Given a lie algebra $L$ over a field $k$ of characteristic 0, we can define its universal algebra $UL$ as a suitable quotient of the tensor algebra on the vector space $L$.
This universal algebra $UL$ carries a diagonal map $\Delta : UL\rightarrow UL\otimes_k UL$ which is induced from the usual diagonal map $L\rightarrow L\times L$ given by $x\mapsto (x,x)$, together with the isomorphism $UL\otimes_k UL\cong U(L\times L)$ (an isomorphism which is surprisingly nonobvious, as it seems to use in an essential way the Poincare-Birkhoff-Witt theorem).

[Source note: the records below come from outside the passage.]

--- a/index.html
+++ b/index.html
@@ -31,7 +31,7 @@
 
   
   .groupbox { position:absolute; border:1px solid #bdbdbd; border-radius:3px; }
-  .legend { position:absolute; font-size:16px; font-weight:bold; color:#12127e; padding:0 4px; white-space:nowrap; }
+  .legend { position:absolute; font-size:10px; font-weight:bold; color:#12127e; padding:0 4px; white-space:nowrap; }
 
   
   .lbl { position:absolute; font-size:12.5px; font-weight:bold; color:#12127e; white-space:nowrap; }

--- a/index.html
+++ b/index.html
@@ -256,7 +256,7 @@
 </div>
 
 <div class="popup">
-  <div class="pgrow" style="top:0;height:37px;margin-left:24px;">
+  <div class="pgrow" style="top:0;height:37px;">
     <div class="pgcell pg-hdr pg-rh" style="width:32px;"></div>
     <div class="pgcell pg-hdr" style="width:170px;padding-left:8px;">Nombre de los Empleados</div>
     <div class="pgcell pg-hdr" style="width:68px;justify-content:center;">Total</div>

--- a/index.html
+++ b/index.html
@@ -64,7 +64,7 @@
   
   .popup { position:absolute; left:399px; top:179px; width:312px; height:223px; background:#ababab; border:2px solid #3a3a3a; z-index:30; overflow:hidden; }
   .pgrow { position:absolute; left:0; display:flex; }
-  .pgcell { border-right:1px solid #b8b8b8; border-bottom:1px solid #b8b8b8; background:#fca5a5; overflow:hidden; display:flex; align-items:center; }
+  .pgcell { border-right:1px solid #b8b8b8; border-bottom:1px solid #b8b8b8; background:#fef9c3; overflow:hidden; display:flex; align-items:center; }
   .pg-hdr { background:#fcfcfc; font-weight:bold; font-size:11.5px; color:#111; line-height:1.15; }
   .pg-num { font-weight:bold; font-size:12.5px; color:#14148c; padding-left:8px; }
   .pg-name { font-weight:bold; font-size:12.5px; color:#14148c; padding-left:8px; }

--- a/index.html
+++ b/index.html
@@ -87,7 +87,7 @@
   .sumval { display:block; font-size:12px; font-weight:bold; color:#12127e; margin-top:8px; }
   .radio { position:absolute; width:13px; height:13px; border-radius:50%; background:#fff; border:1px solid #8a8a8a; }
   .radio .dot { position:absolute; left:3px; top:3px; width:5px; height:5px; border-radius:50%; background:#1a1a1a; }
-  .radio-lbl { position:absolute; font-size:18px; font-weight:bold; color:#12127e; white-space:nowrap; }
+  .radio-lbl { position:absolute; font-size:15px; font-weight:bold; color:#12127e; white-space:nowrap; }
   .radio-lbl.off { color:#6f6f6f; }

In our setting over a field $k$ of characteristic 0, $L$ can be identified with the subspace of $UL$ on which $\Delta(x) = x\otimes 1 + 1\otimes x $.

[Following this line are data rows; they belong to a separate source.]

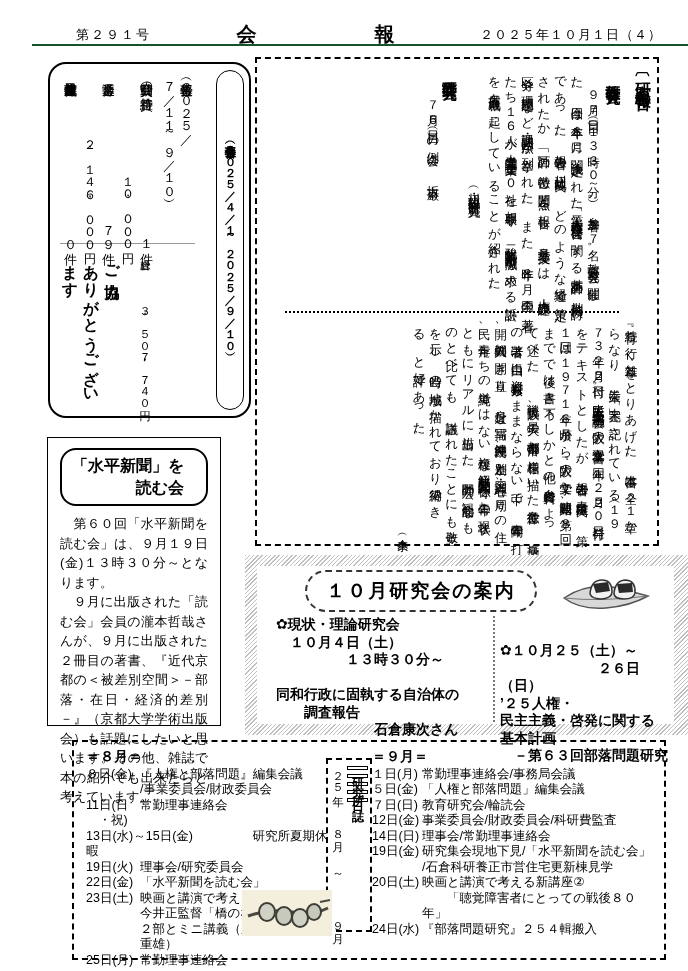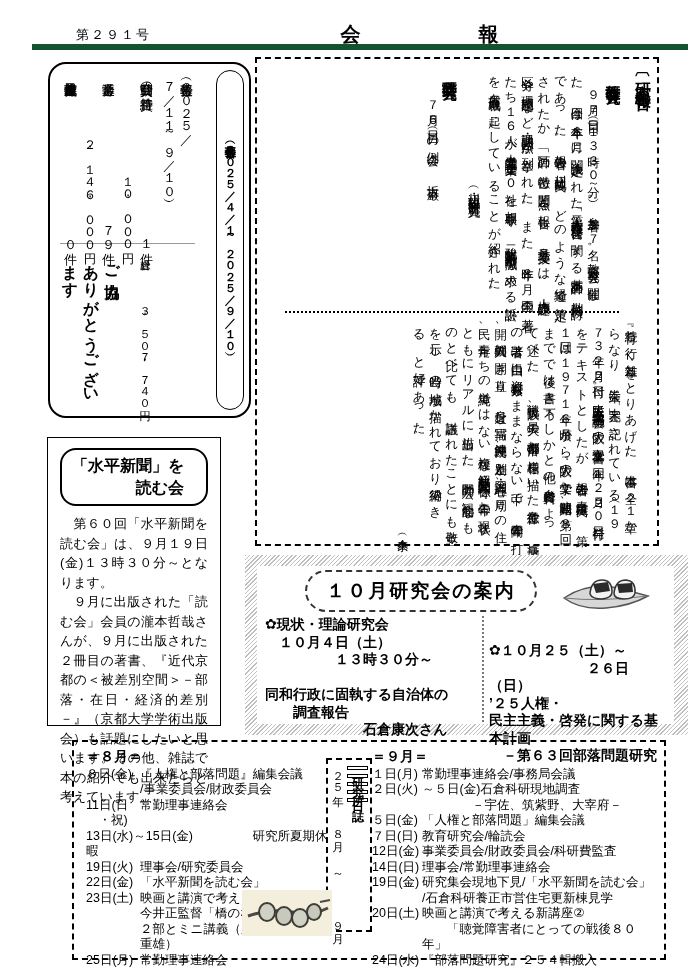--- a/index.html
+++ b/index.html
@@ -8,7 +8,7 @@
 
   
   .header{position:absolute;left:32px;right:0;top:20px;height:24px;
-          border-bottom:6px solid #14532d;display:flex;align-items:flex-end;}
+          border-bottom:2px solid #14532d;display:flex;align-items:flex-end;}
   .issue{font-size:13px;letter-spacing:2px;margin-left:44px;}
   .ptitle{flex:1;display:flex;justify-content:center;gap:118px;
           font-family:"Liberation Serif","DejaVu Serif",serif;

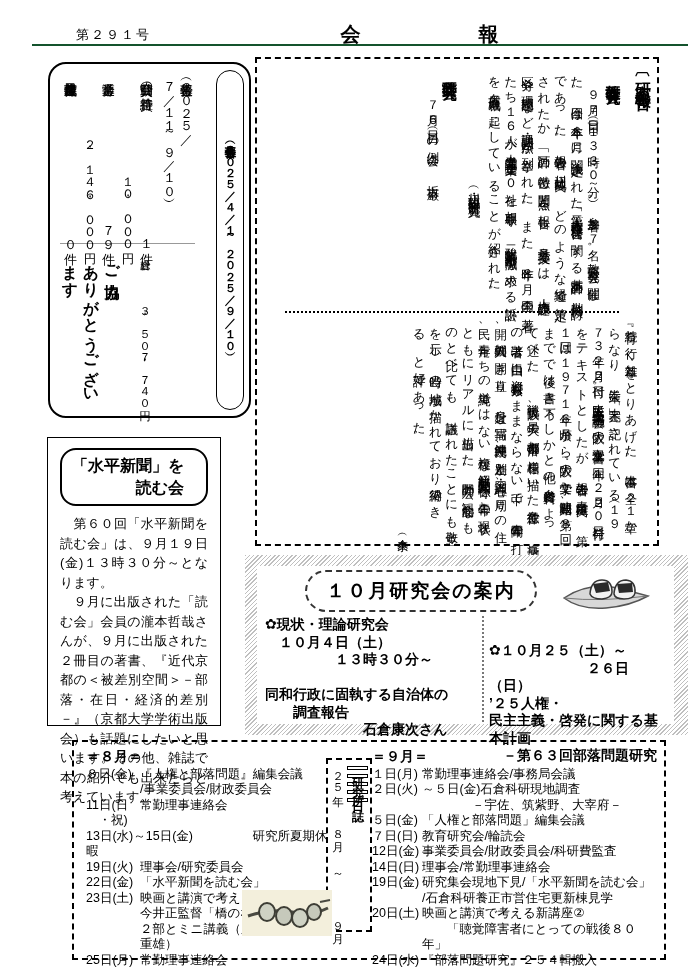--- a/index.html
+++ b/index.html
@@ -114,6 +114,7 @@
       <span>会</span>
       <span>報</span>
     </span>
+    <span class="pdate">２０２５年１０月１日（４）</span>
   </div>
 
   <div class="don-box">

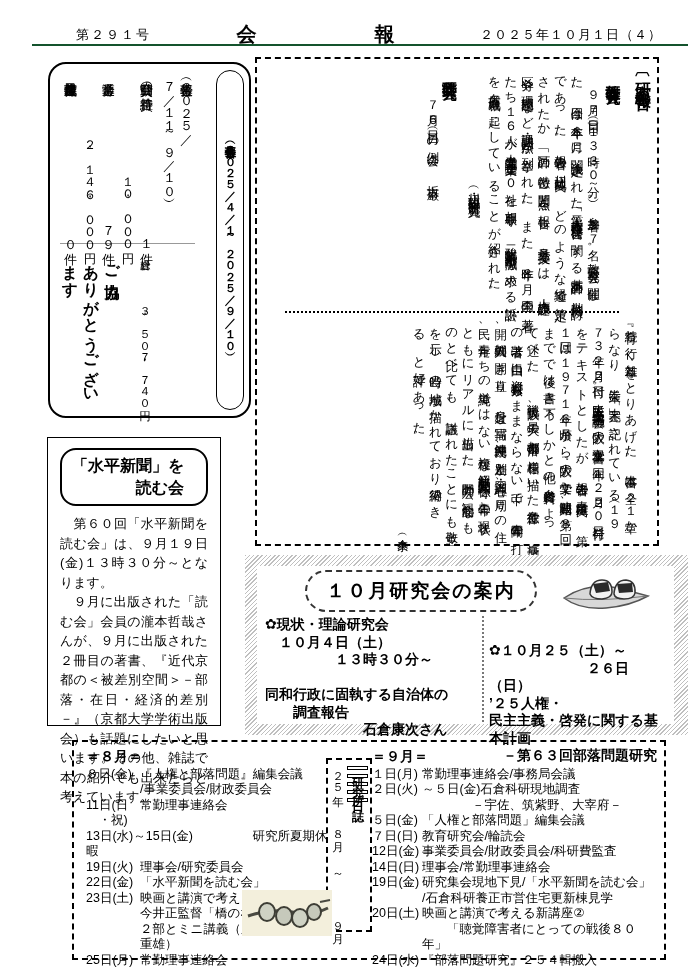--- a/index.html
+++ b/index.html
@@ -79,7 +79,7 @@
   .guide-art{position:absolute;right:22px;top:6px;}
   .guide-cols{position:absolute;left:8px;right:6px;top:50px;bottom:2px;display:flex;}
   .gcol{white-space:pre-line;font-weight:bold;font-size:14px;line-height:17.5px;}
-  .gcol.left{width:212px;}
+  .gcol.left{width:212px;margin-left:11px;}
   .gdiv{border-left:2px dotted #777;margin:0 5px;}
   .gcol.right{flex:1;padding-top:26px;}
 

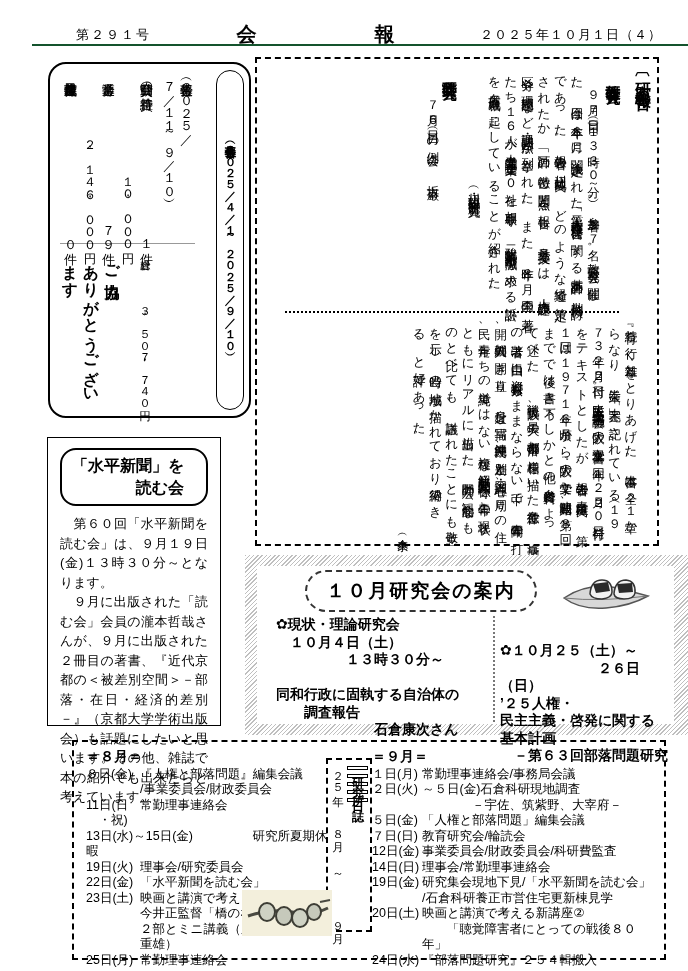--- a/index.html
+++ b/index.html
@@ -270,11 +270,6 @@
         <span class="stext">常勤理事連絡会/事務局会議</span>
       </div>
       <div class="srow">
-        <span class="sdate">２日(火)</span>
-        <span class="stext">～５日(金)石倉科研現地調査
-　　　　－宇佐、筑紫野、大宰府－</span>
-      </div>
-      <div class="srow">
         <span class="sdate">５日(金)</span>
         <span class="stext">「人権と部落問題」編集会議</span>
       </div>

In general, given any associative algebra $A$, and any map $\Delta : A\rightarrow A\otimes_k A$, the subspace of elements on which $\Delta(x) = x\otimes 1 + 1\otimes x$ is closed under the bracket $[x,y] = xy-yx$, and hence is a Lie subalgebra $L_\Delta$, though I don't see any reason for $A$ to be the universal algebra of $L_\Delta$.

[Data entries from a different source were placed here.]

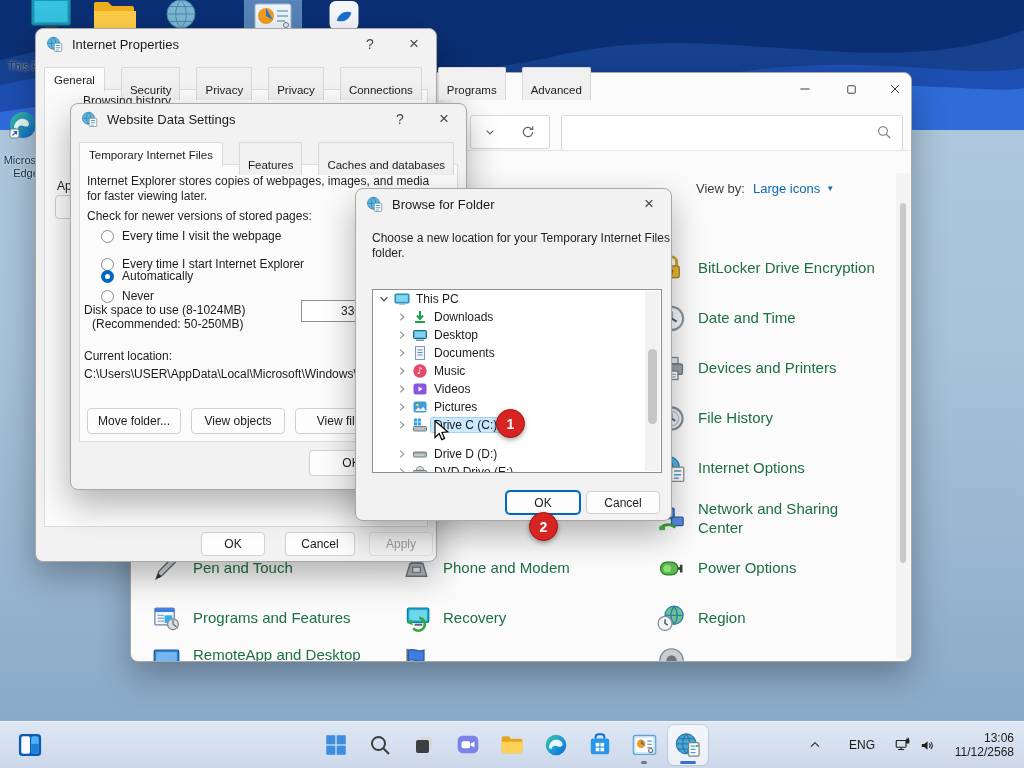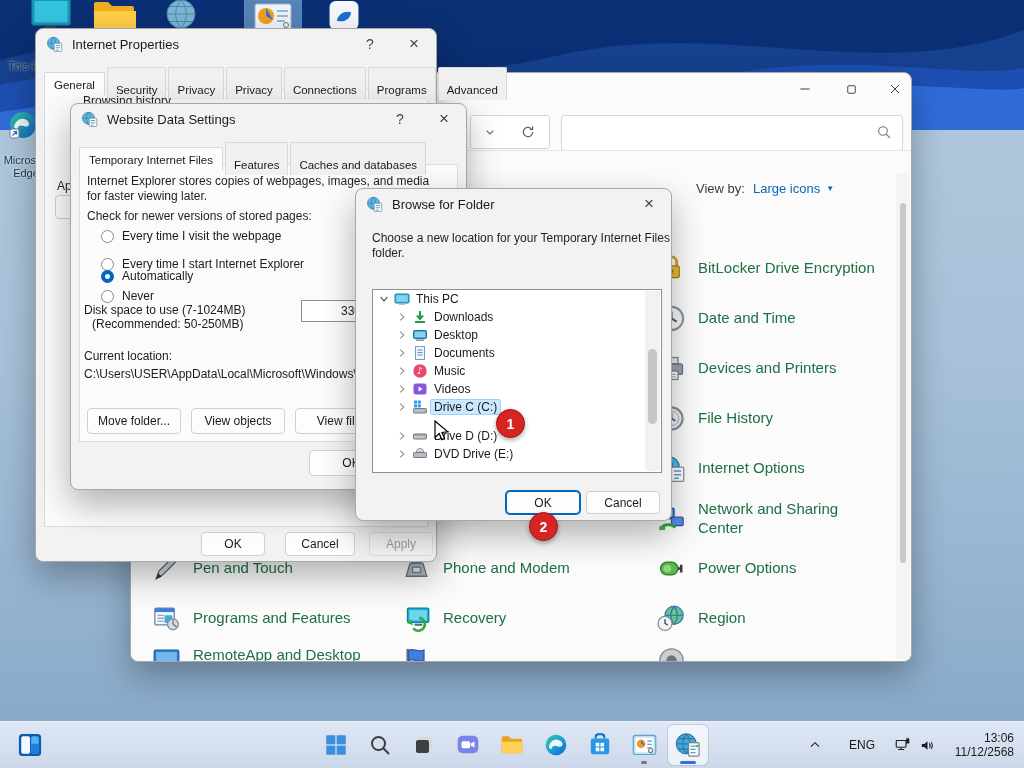--- a/index.html
+++ b/index.html
@@ -19,7 +19,7 @@
   .icon{display:inline-flex;align-items:center;justify-content:center;}
   .icon svg{display:block;}
   
-  .tabstrip{position:absolute;display:flex;align-items:center;gap:2px;z-index:2;}
+  .tabstrip{position:absolute;display:flex;align-items:flex-start;gap:16px;z-index:2;}
   .tab{font-size:11.5px;padding:16px 8px 4px;background:#f0f0f0;border:1px solid #d8d8d8;
     border-bottom:none;color:#1b1b1b;border-radius:2px 2px 0 0;}
   .tab.active{background:#fcfcfc;padding:6px 9px 5px;position:relative;margin-bottom:-1px;}

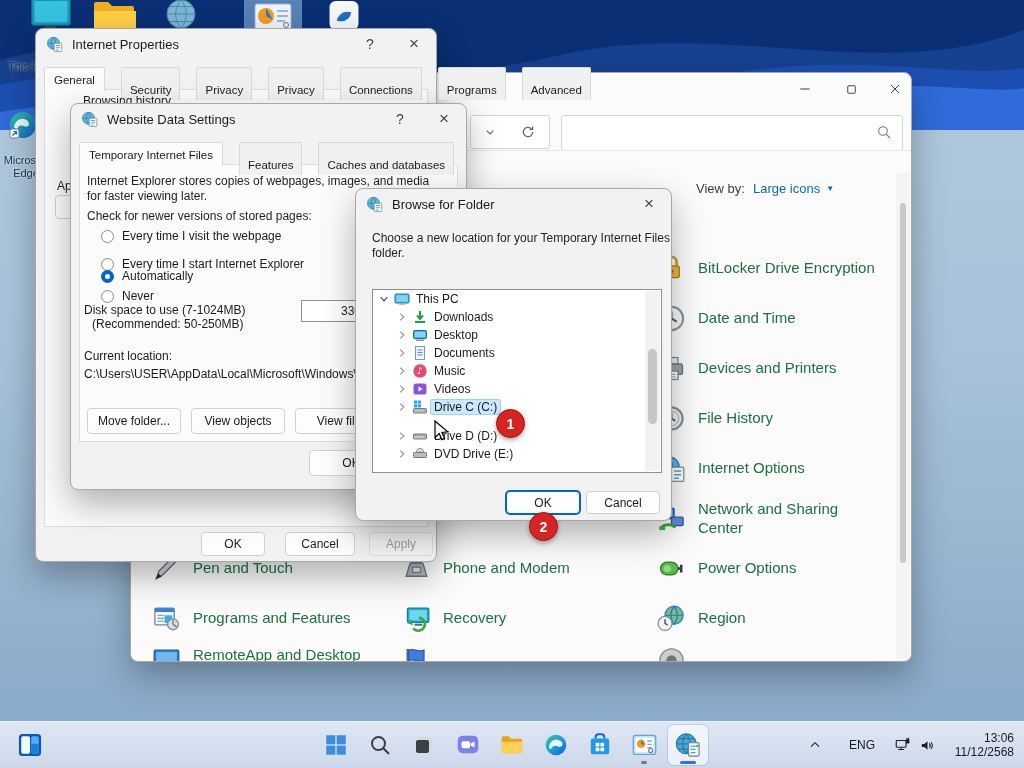--- a/index.html
+++ b/index.html
@@ -433,7 +433,7 @@
           <span class="radio-label">Never</span>
         </div>
       </div>
-    <div class="abs small-label" style="left:13px;top:199px;z-index:2;">Disk space to use (7-1024MB)</div>
+    <div class="abs small-label" style="left:13px;top:199px;z-index:2;">Disk space to use (8-1024MB)</div>
     <div class="abs small-label" style="left:21px;top:213px;z-index:2;">(Recommended: 50-250MB)</div>
     <div class="input-box" style="left:230px;top:196px;width:66px;height:22px;z-index:2;">330</div>
     <div class="abs small-label" style="left:13px;top:245px;z-index:2;">Current location:</div>

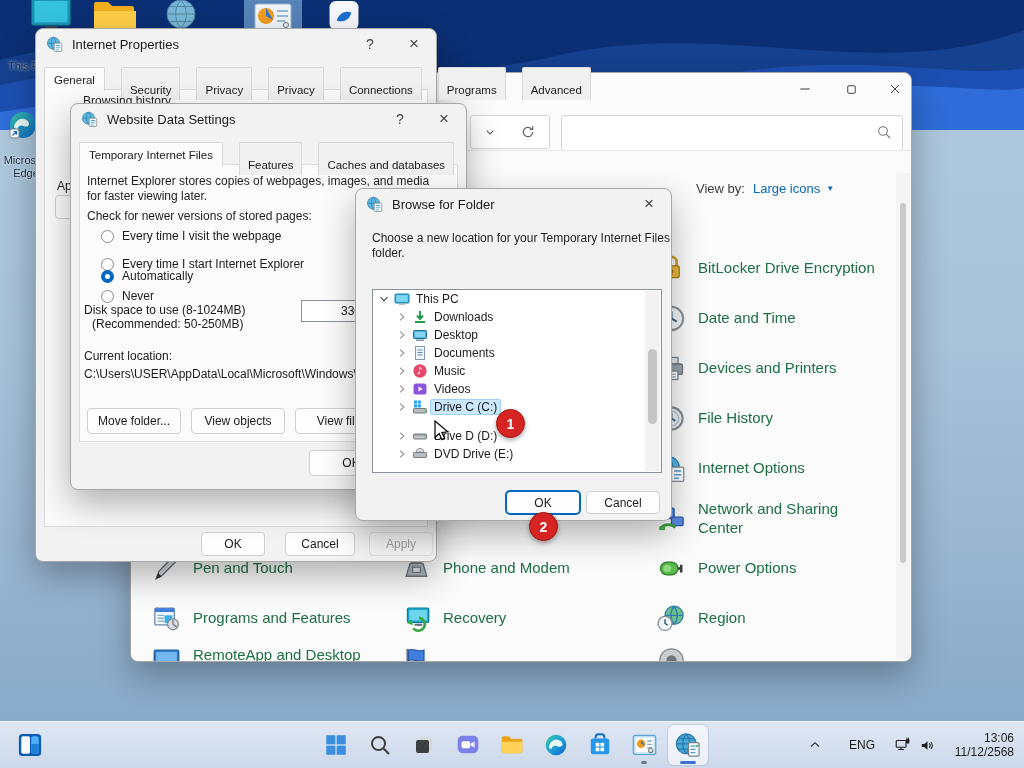--- a/index.html
+++ b/index.html
@@ -546,6 +546,21 @@
           </span>
           <span class="tree-label">Videos</span>
         </div>
+        <div class="tree-row" style="padding-left: 22px;">
+          <span class="chev">
+            <svg width="12" height="12" viewBox="0 0 16 16">
+              <path d="M5.5 3.5L10.5 8l-5 4.5" fill="none" stroke="#8f8f8f" stroke-width="1.4"></path>
+            </svg>
+          </span>
+          <span class="icon">
+            <svg width="16" height="16" viewBox="0 0 16 16">
+              <rect x="1.5" y="2.5" width="13" height="11" rx="2" fill="#3f9bd8"></rect>
+              <circle cx="5.4" cy="6" r="1.3" fill="#ffd75e"></circle>
+              <path d="M3 12l3.4-3.8 2.4 2.4 2.3-3 2.9 4.4z" fill="#eaf4fb"></path>
+            </svg>
+          </span>
+          <span class="tree-label">Pictures</span>
+        </div>
         <div class="tree-row sel" style="padding-left: 22px;">
           <span class="chev">
             <svg width="12" height="12" viewBox="0 0 16 16">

My question is - in general, if $A$ is the universal algebra of some Lie algebra $L$, giving rise to a map $\Delta : A\rightarrow A\otimes_k A$ such that $L = L_\Delta$, then can there exist another $\Delta' : A\rightarrow A\otimes_k A$ such that $A$ is also the universal algebra of $L_{\Delta'}$ and such that $\Delta'$ is the usual diagonal map associated with the identification $A = UL_{\Delta'}$.
Secondly, is every associative algebra the universal algebra of some lie algebra?
EDIT: This second question is certainly false, thanks to Gro-Tsen's comment.